Binswanger wants desperately to be able to explain everything in terms of the physical. The desire is understandable. Human understanding of the physical is the field in which the most intellectual progress has been made. That is because the physical is the easiest to understand of all aspects of reality. Life, consciousness, and the human mind are much more difficult. The desire to be able to explain them all in the same terms the physical is explained is understandable, but a desire is not a good reason to do anything.
Life cannot be explained in purely physical terms. [See the chapter, "Life."]
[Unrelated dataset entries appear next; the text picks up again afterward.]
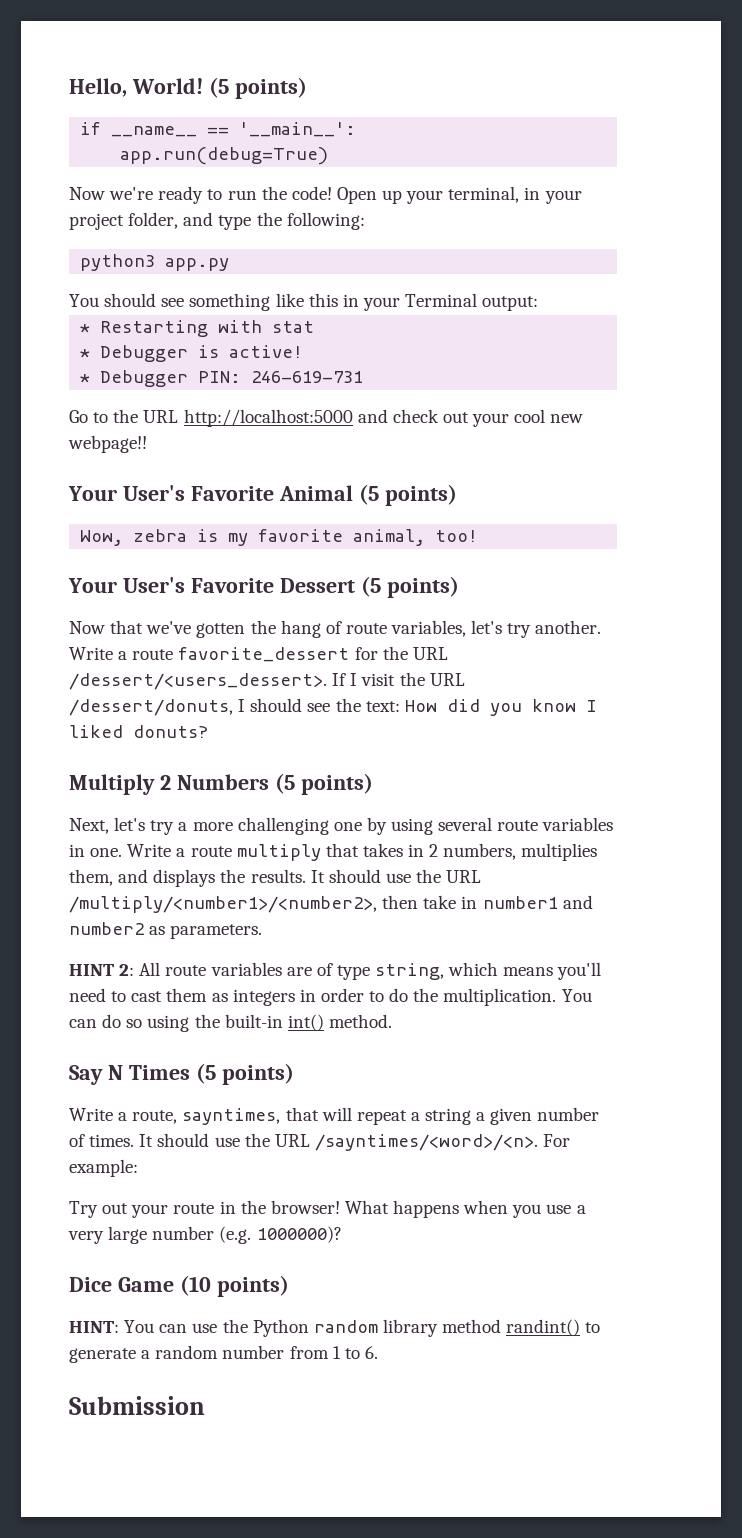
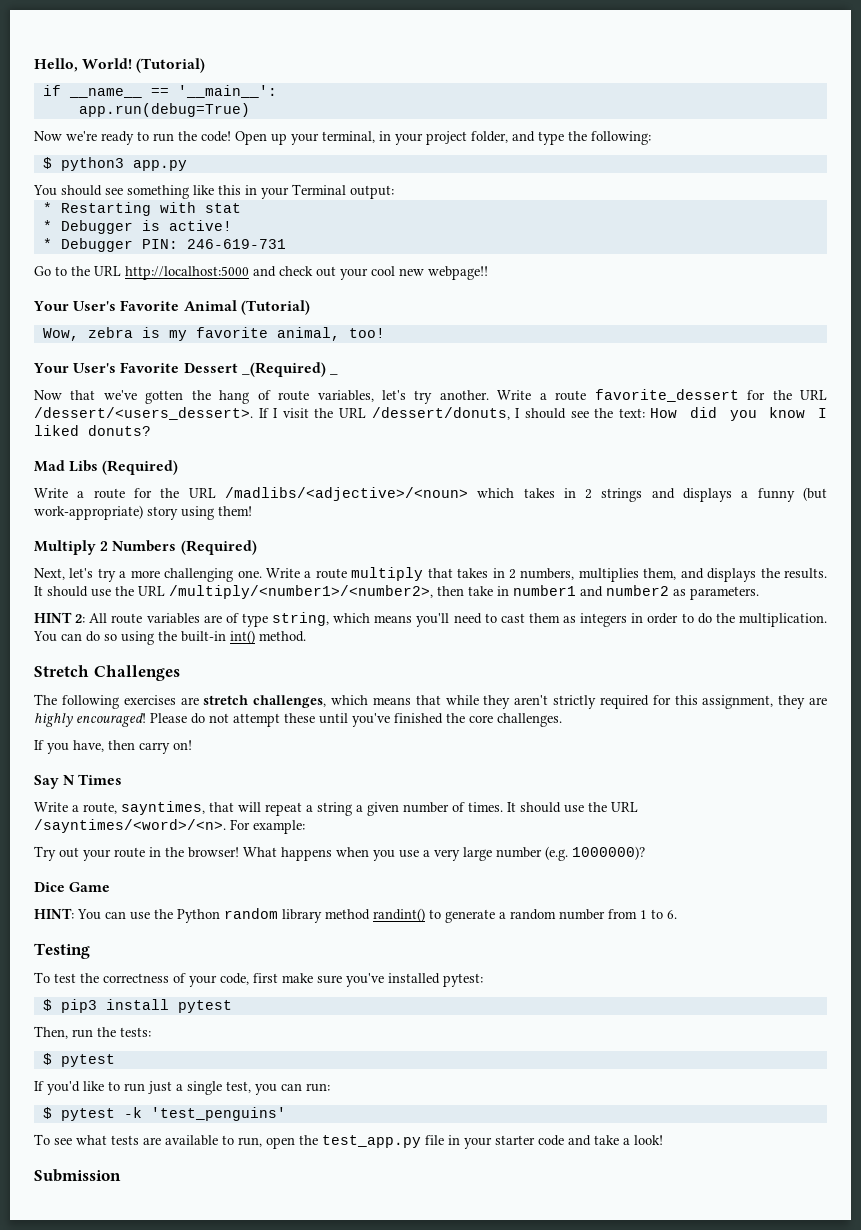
- Hello, World! (5 points)
+ Hello, World! (Tutorial)
- python3 app.py
+ $ python3 app.py
- Your User's Favorite Animal (5 points)
+ Your User's Favorite Animal (Tutorial)
- Your User's Favorite Dessert (5 points)
+ Your User's Favorite Dessert _(Required) _
+ Mad Libs (Required)
+ Write a route for the URL /madlibs/<adjective>/<noun> which takes in 2 strings and displays a funny (but work-appropriate) story using them!
- Multiply 2 Numbers (5 points)
+ Multiply 2 Numbers (Required)
- Next, let's try a more challenging one by using several route variables in one.
+ Next, let's try a more challenging one.
+ Stretch Challenges
+ The following exercises are stretch challenges, which means that while they aren't strictly required for this assignment, they are highly encouraged! Please do not attempt these until you've finished the core challenges.
+ If you have, then carry on!
- Say N Times (5 points)
+ Say N Times
- Dice Game (10 points)
+ Dice Game
+ Testing
+ To test the correctness of your code, first make sure you've installed pytest:
+ $ pip3 install pytest
+ Then, run the tests:
+ $ pytest
+ If you'd like to run just a single test, you can run:
+ $ pytest -k 'test_penguins'
+ To see what tests are available to run, open the test_app.py file in your starter code and take a look!

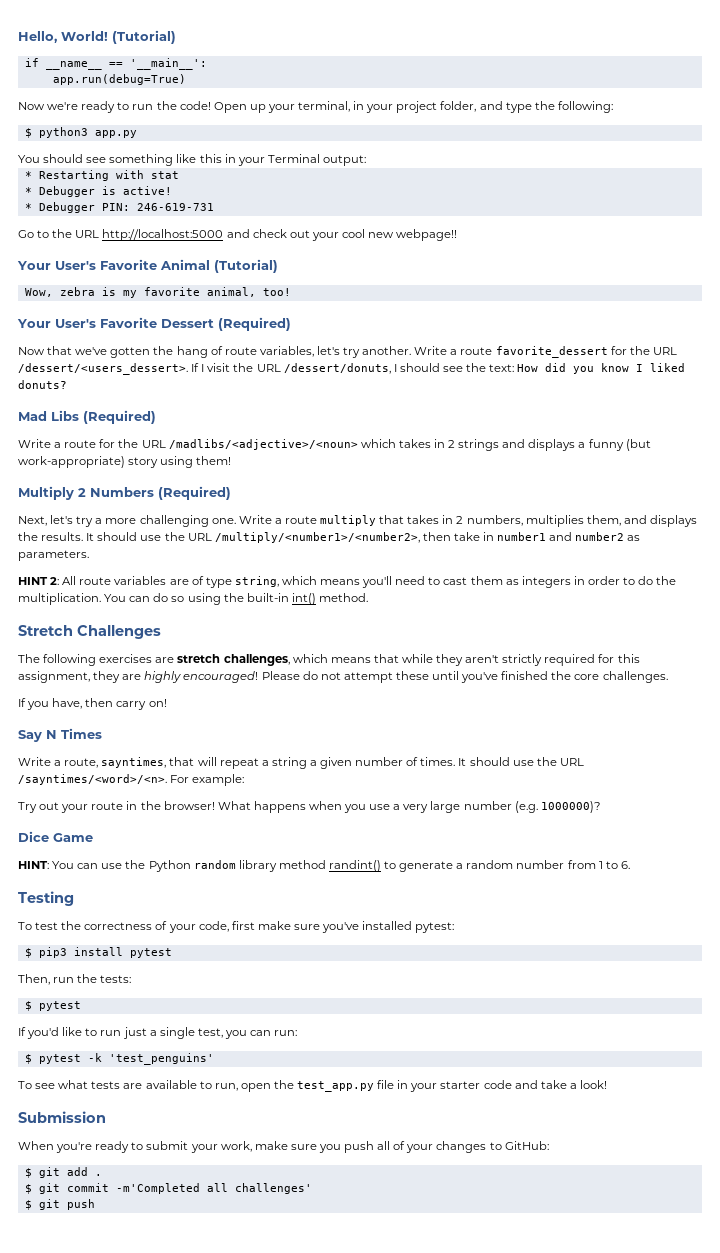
- Your User's Favorite Dessert _(Required) _
+ Your User's Favorite Dessert (Required)
+ When you're ready to submit your work, make sure you push all of your changes to GitHub:
+ $ git add .
+ $ git commit -m'Completed all challenges'
+ $ git push

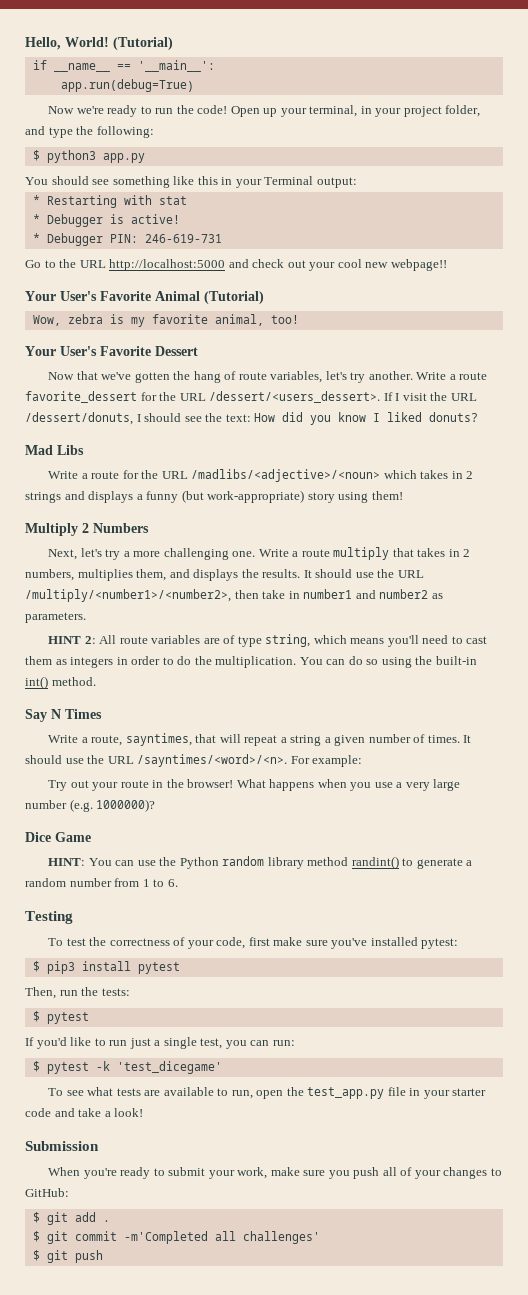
- Your User's Favorite Dessert (Required)
+ Your User's Favorite Dessert
- Mad Libs (Required)
+ Mad Libs
- Multiply 2 Numbers (Required)
+ Multiply 2 Numbers
- Stretch Challenges
- The following exercises are stretch challenges, which means that while they aren't strictly required for this assignment, they are highly encouraged! Please do not attempt these until you've finished the core challenges.
- If you have, then carry on!
- $ pytest -k 'test_penguins'
+ $ pytest -k 'test_dicegame'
"...When a man chooses to use that faculty [mind] to pursue conceptual understanding, the action is not causeless—his choice is the cause. The same applies when he lets himself drift passively or chooses actively to evade.
...the specific outcome of the choice—the fact that a given man chooses to focus rather than not—can be explained only in the sense that one focuses for a reason: in order to be fully aware. But this reason is not a necessitating factor. It is only a potential reason; the actualization of that potential takes an act of will. At root, the actualization of that potential—i.e., setting the goal of full awareness—is what the exercise of free will consists of." [Page 349]
Everything an individual does he consciously chooses to do. The fact that human beings must consciously choose everything they think or do is one of the things they have no choice about. This is why the expression, "free will," a term originating in religion, is not a good word in philosophy. It is not "free will" a human being exercises, it is volition, the ability and necessity to choose which does not mean free to choose anything. A human being cannot choose to defy the nature of reality and get away with it; a human being cannot choose to defy the requirements of one's own nature, physically, biologically, or psychologically, and get away with it; a human being cannot choose to not be conscious; a human being cannot choose to not have the emotional reactions he does to the content of his consciousness; a human being cannot choose to be more than he has achieved or developed by his own effort; a human being cannot make choices that require knowledge he has not acquired or thinking ability he has not developed; a human being cannot choose not to choose everything he thinks and does. Beyond that, a human being can (and must) choose to think whatever he thinks and do whatever he does that he is capable of thinking and doing; but no more. That is hardly, "free will."
Unfortunately, Binswanger's explanation of volition, which he unfortunately calls "free will" is all over the map and not very helpful at all. I'm delighted he recognizes the fact of volition, and that he at least attempts to defend it, but sorry he apparently does not have a clear understanding of its nature.
"Volition as Axiomatic" [Page 355]
This, at least, is not a bad premise. Volition is axiomatic if by axiomatic is meant one must assume human beings are volitional to say anything about knowledge or ethics.